_Problem to solve_.
Give the data below again exactly as written, without its pictures.

═══ Data excerpts ═══

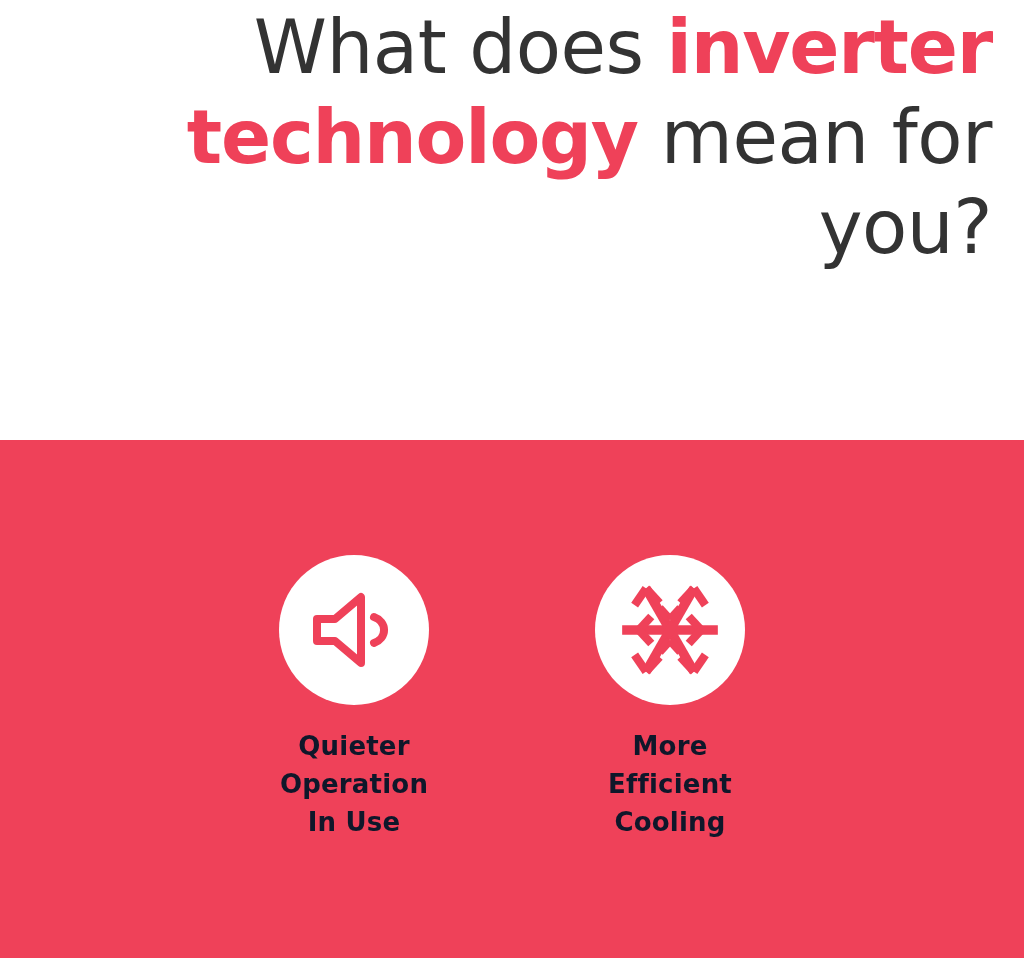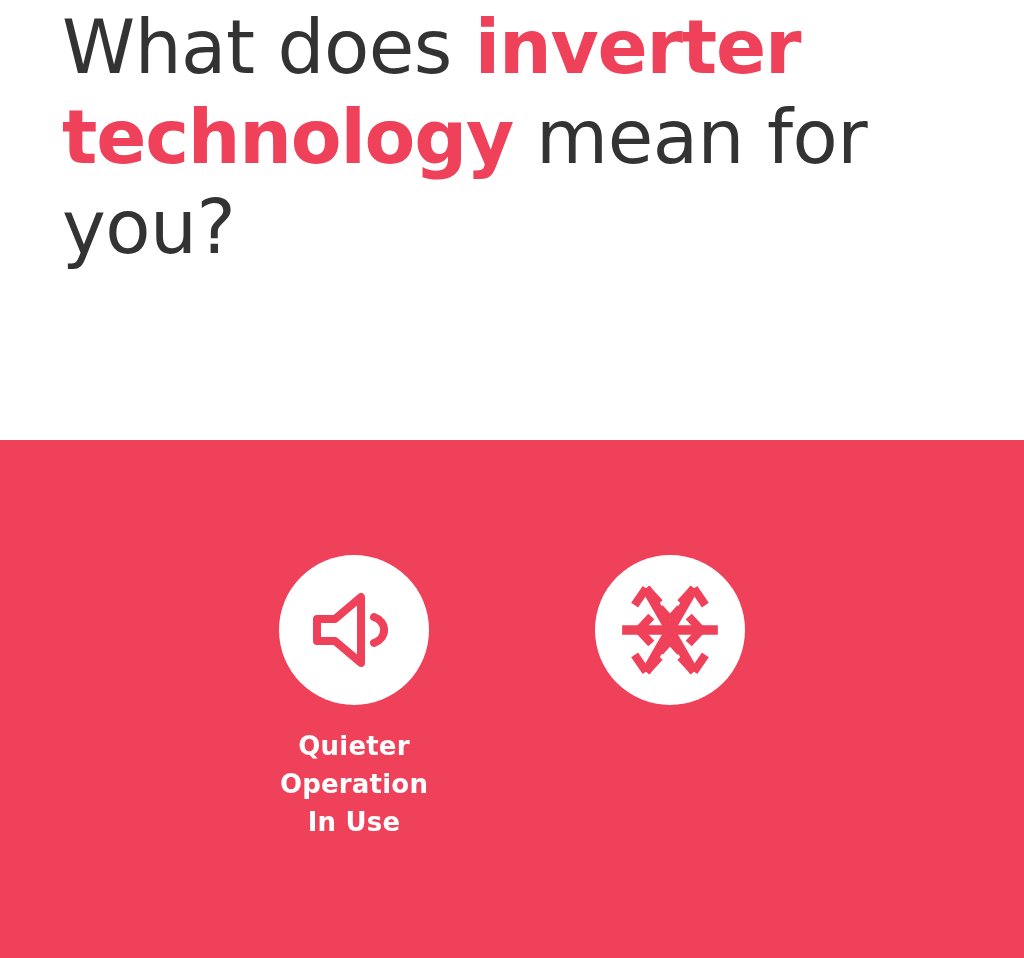"What does inverter technology mean" .headline { text-align: none -> right }
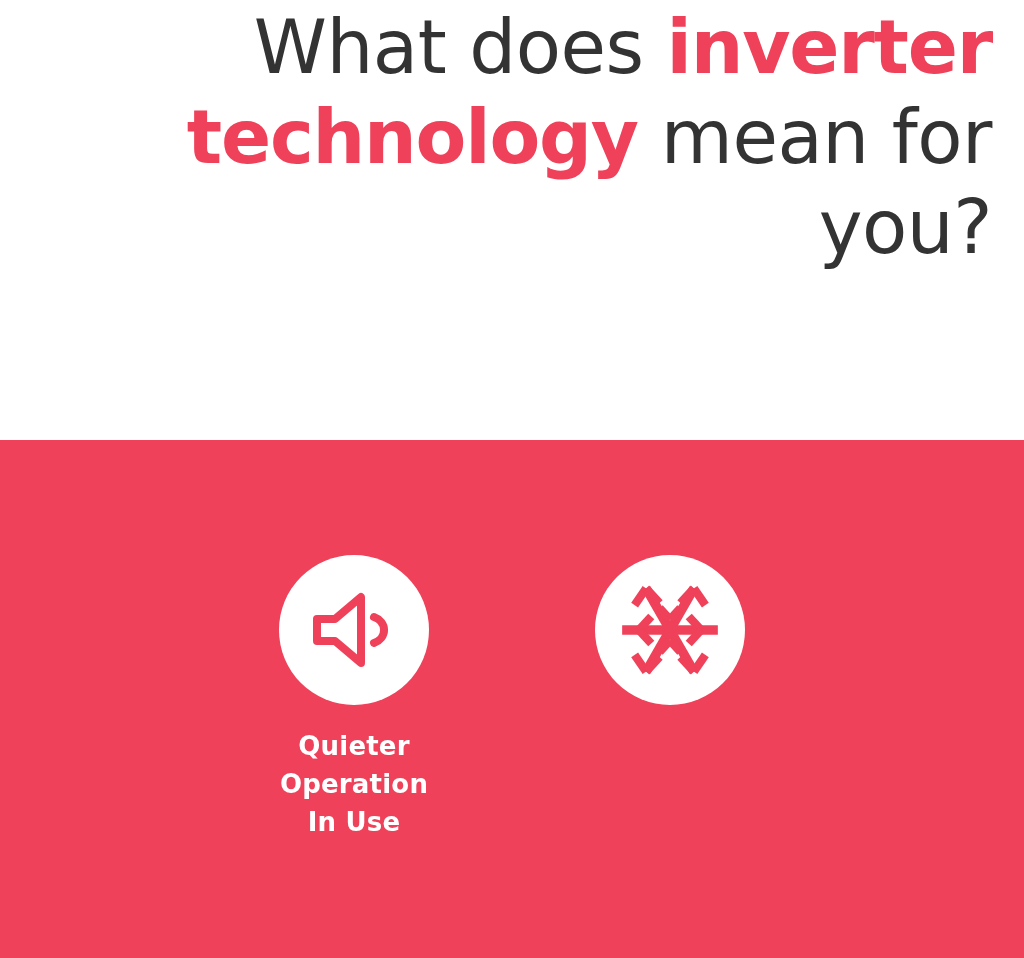"Quieter" .benefit-label { color: #ffffff -> #0f172a }
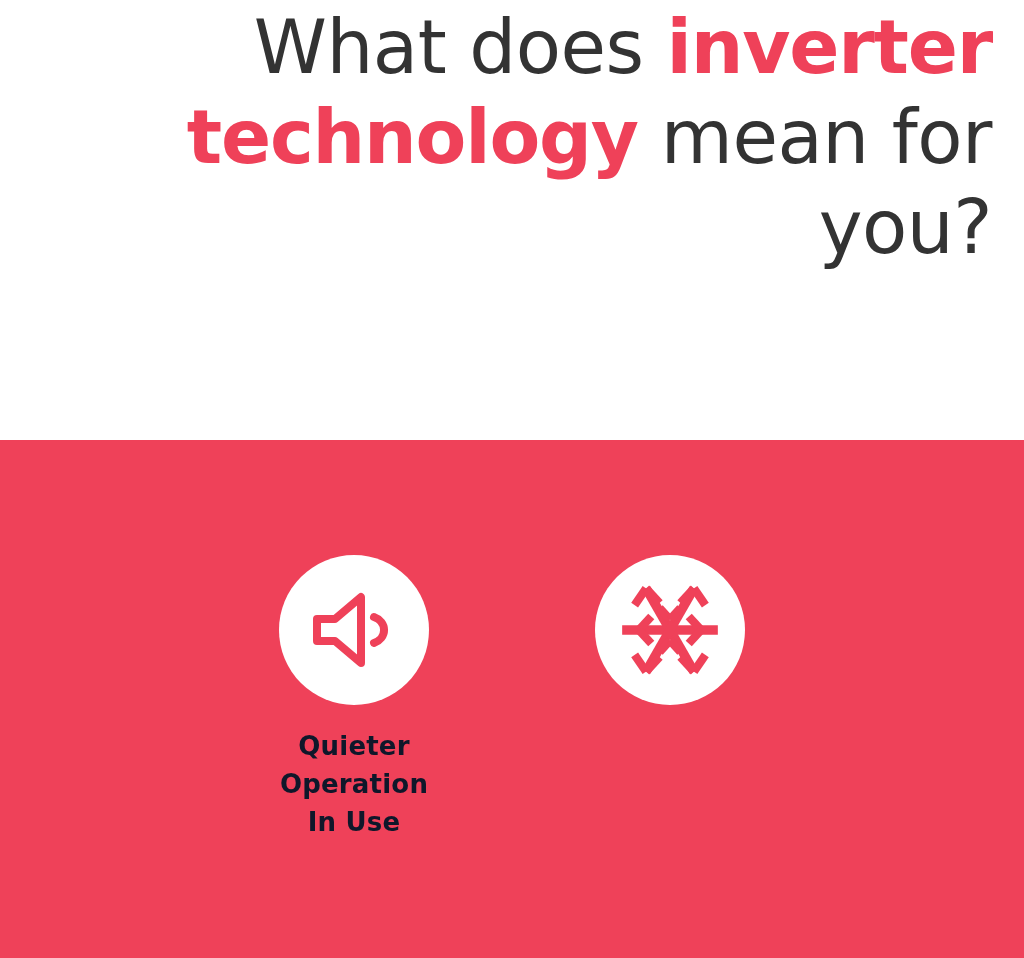"More" div.benefit-label { html: none -> <div>More Efficient Cooling</div> }
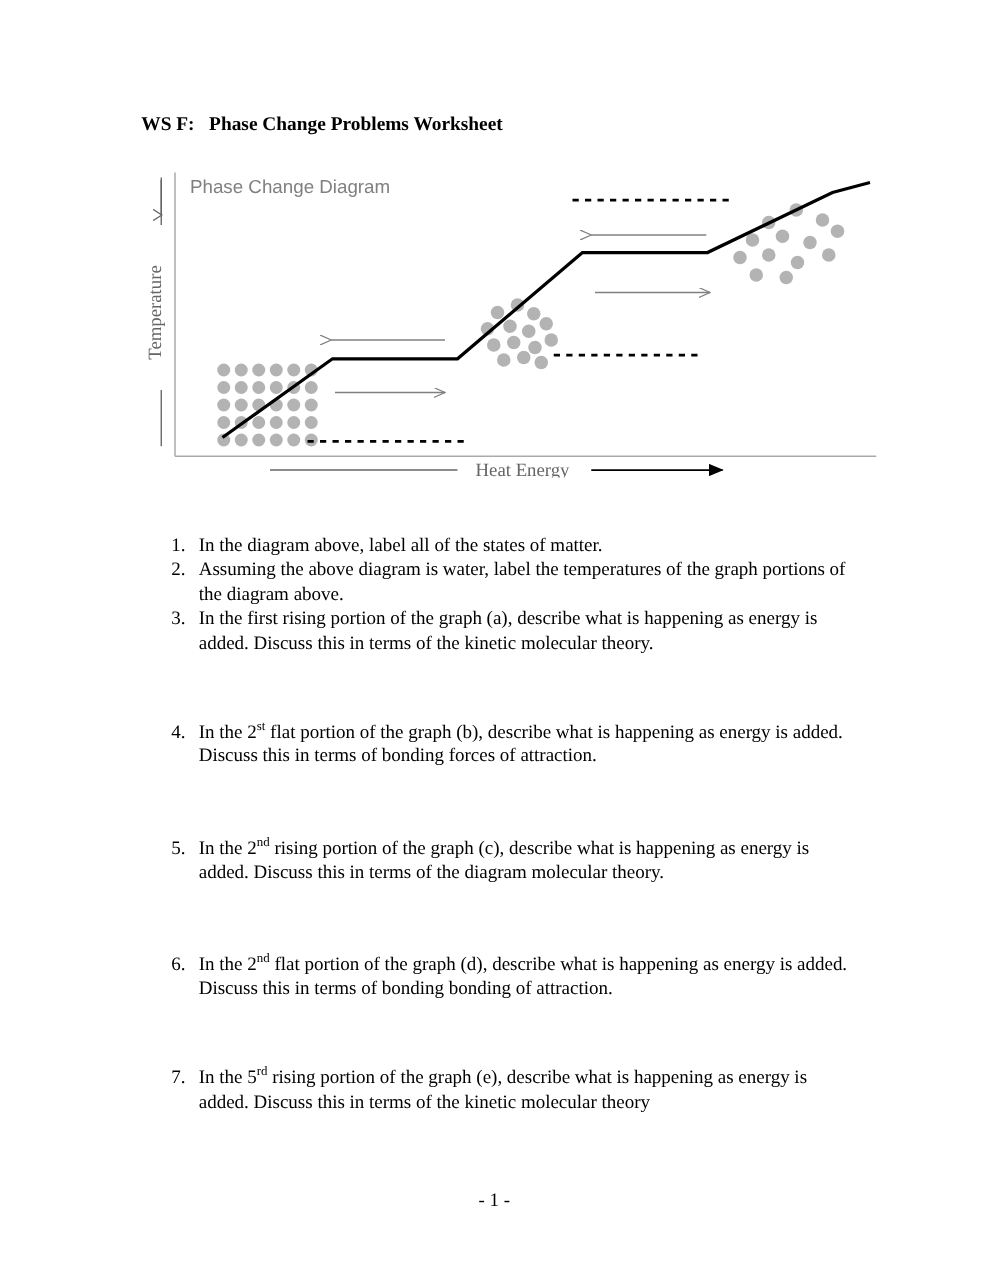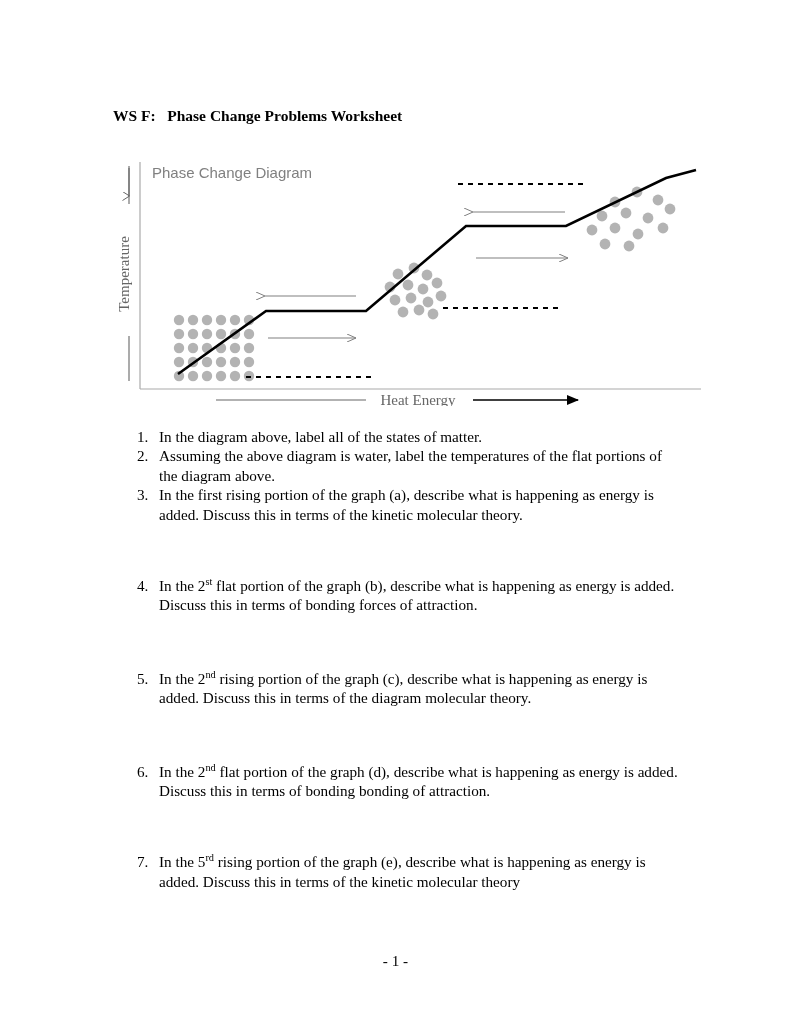"WS F: Phase Change Problems" #header { margin-top: 16px -> none }
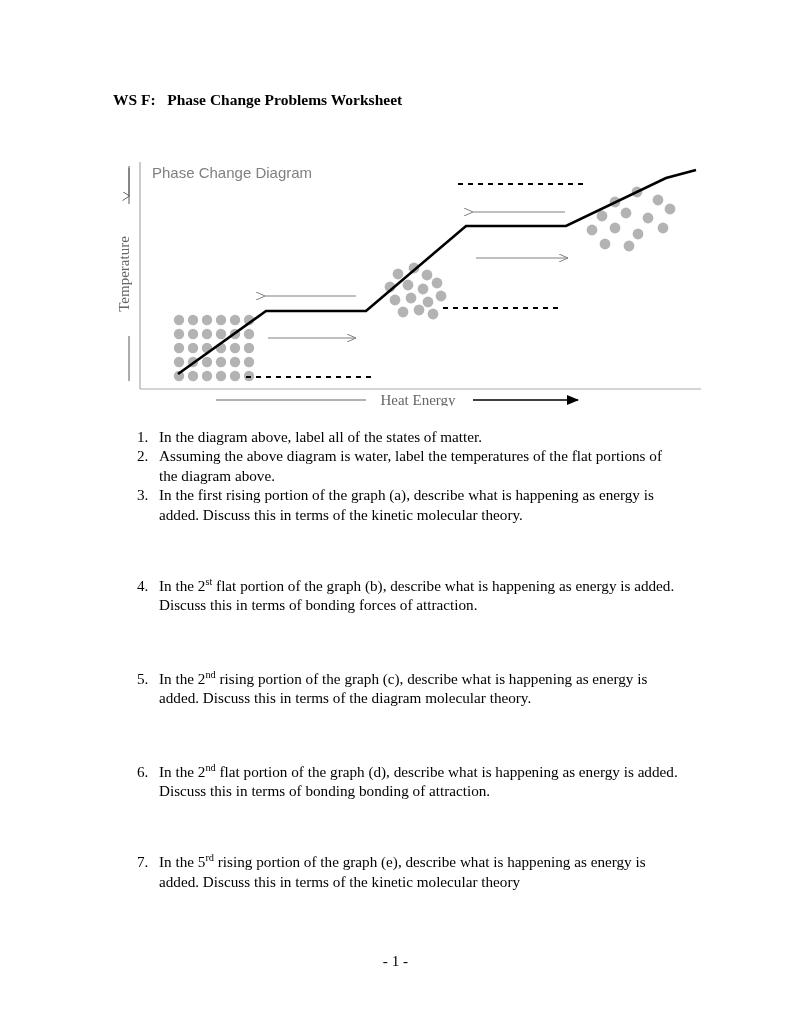"Phase Change Diagram" #chart-area { top: 156px -> 132px }
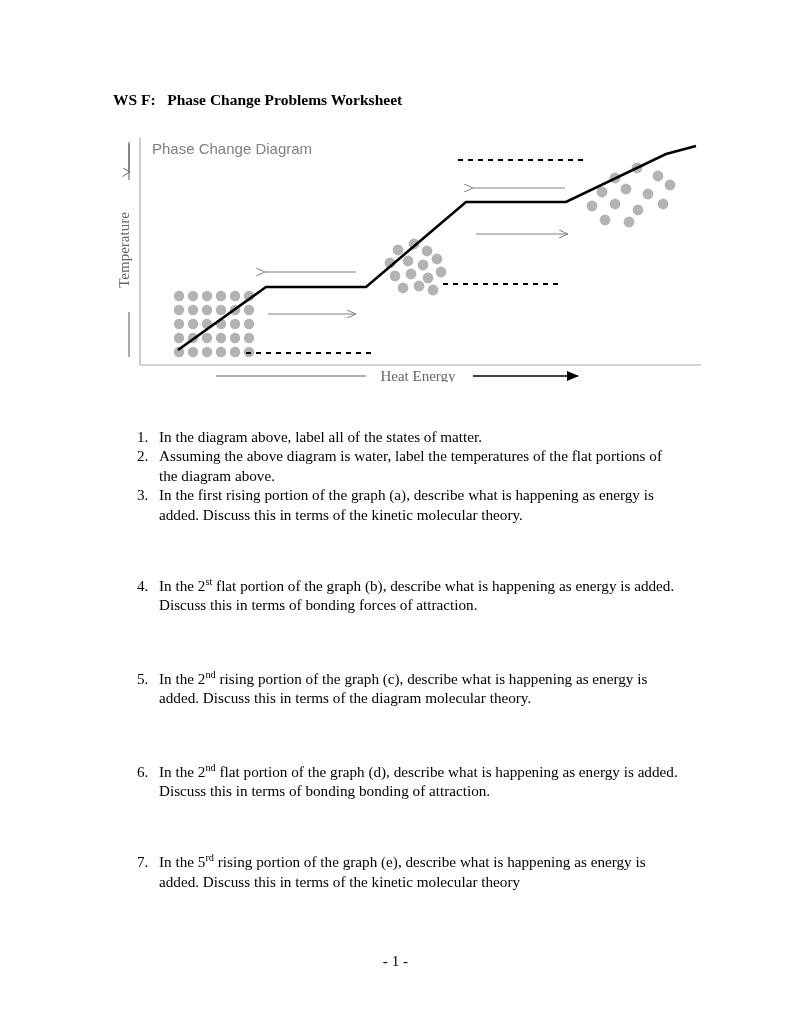"Assuming the above diagram is" span.q-text { text: flat -> graph }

═══

_Output for this task_.
"What does inverter technology mean" .headline { text-align: none -> right }
"Quieter" .benefit-label { color: #ffffff -> #0f172a }
"More" div.benefit-label { html: none -> <div>More Efficient Cooling</div> }
"WS F: Phase Change Problems" #header { margin-top: 16px -> none }
"Phase Change Diagram" #chart-area { top: 156px -> 132px }
"Assuming the above diagram is" span.q-text { text: flat -> graph }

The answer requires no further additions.